In spite of everything that had just happened, I suddenly felt VERY happy and butterflyish all over.

 

But that feeling lasted only about ten seconds, because that’s how long it took me to notice

MACKENZIE

She was SO angry, her whole face was all droopy and distorted.

 

She actually looked a little SCARY!

 

“I hope you’re not STUPID enough to think HE’D like a LOSER like you?” she howled like a banshee.

 

But I guess I was still kind of disoriented, because I didn’t have the slightest idea what she was talking about.

 

“Um…he, WHO?” I asked.

 

That’s when Jessica blurted out, “You are such a KLUTZ. OMG! Look at her! I think she PEED her pants!”

 

And then MacKenzie was like, “OMG! You’re right. She did PEE her pants!”

 

And both of them started laughing and pointing at me again.

 

I just rolled my eyes at them and said, “Yeah right! I spilled MILK on my pants.

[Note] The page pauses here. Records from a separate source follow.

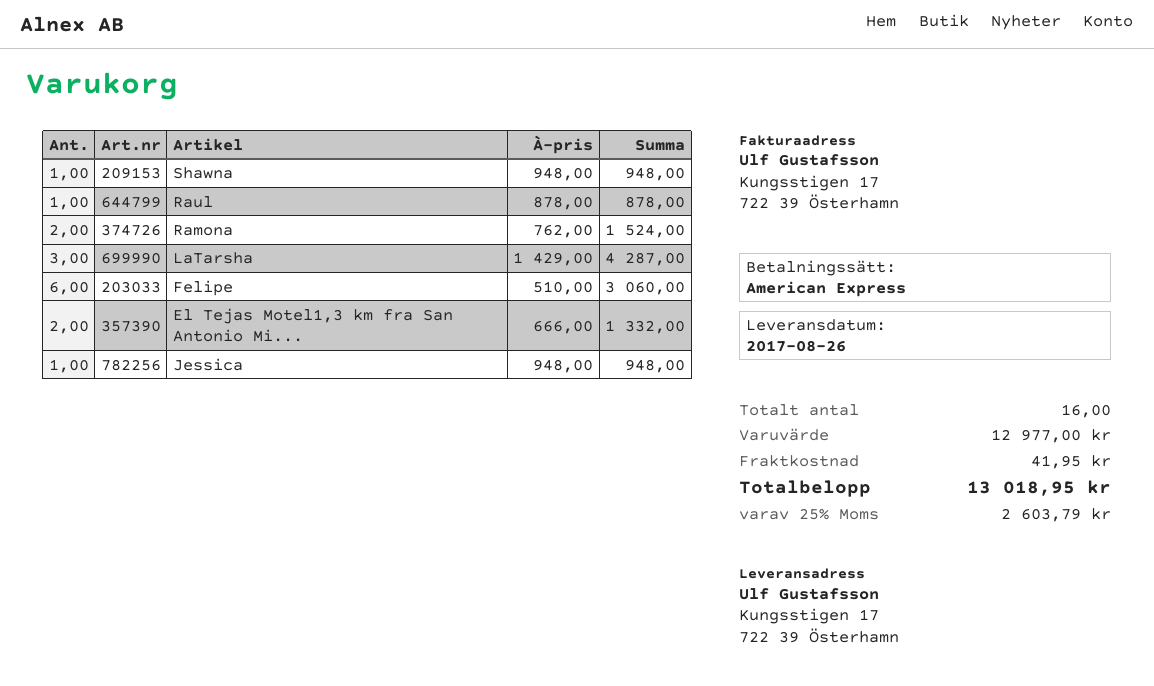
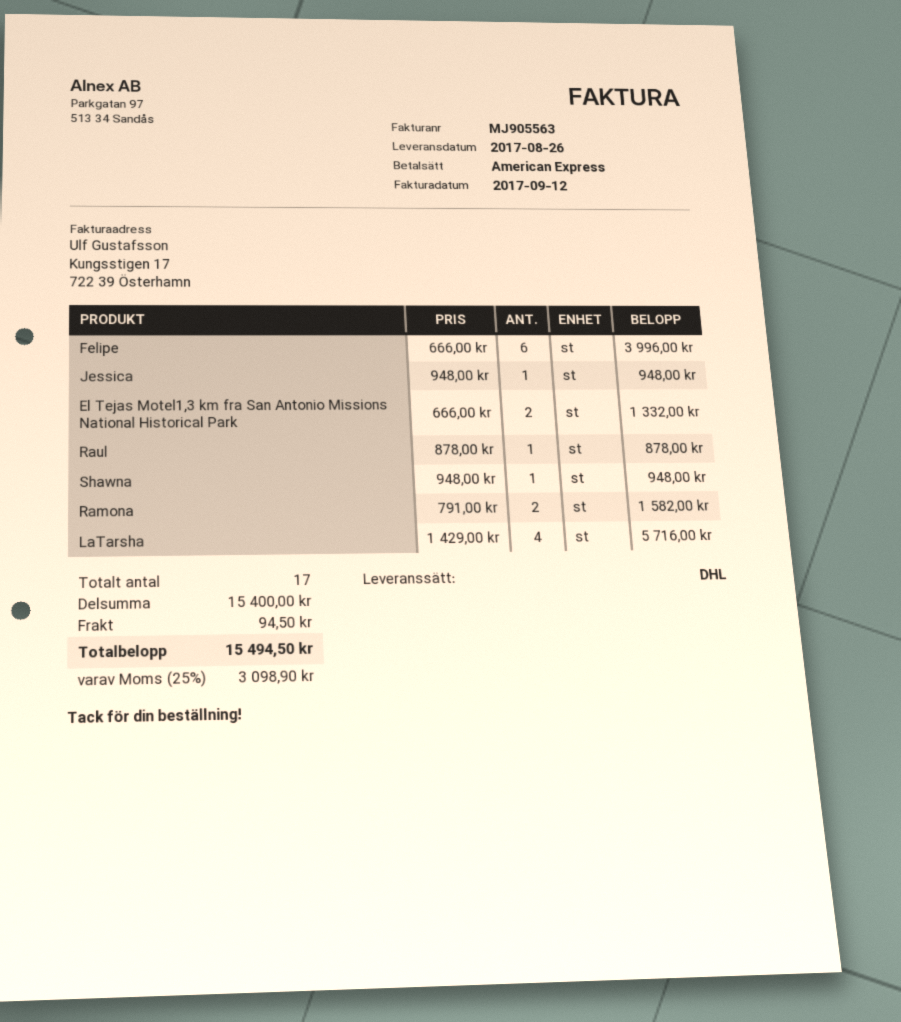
Ramona: 2 x 762.00 = 1524.00 -> 2 x 791.00 = 1582.00
LaTarsha: 3 x 1429.00 = 4287.00 -> 4 x 1429.00 = 5716.00
Felipe: 6 x 510.00 = 3060.00 -> 6 x 666.00 = 3996.00
total quantity: 16 -> 17
subtotal: 12977.00 -> 15400.00
shipping: 41.95 -> 94.50
tax: 25% = 2603.79 -> 25% = 3098.90
total: 13018.95 -> 15494.50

Don’t you morons know milk when you see it?”

 

Then I ran out of the cafeteria and went straight to the nearest girls’ restroom.

 

Inside, there were about five girls at the mirror trying out one another’s lip gloss flavors.

 

They completely froze and just stared at me in horror with their mouths wide open.

 

It was like they had
NEVER
seen anyone covered from head to foot in spaghetti and cherry jubilee before.

 

Some people are so RUDE!

 

I kind of staggered back into the hallway like a zombie. But instead of leaving a trail of slimy, rotted flesh, I left a trail of spaghetti, sauce, and cherry jubilee.

 

Then I noticed the door of the janitor’s utility closet near the drinking fountain was cracked open a little bit. I peeked inside, and since no one was in there, I snuck in and closed the door.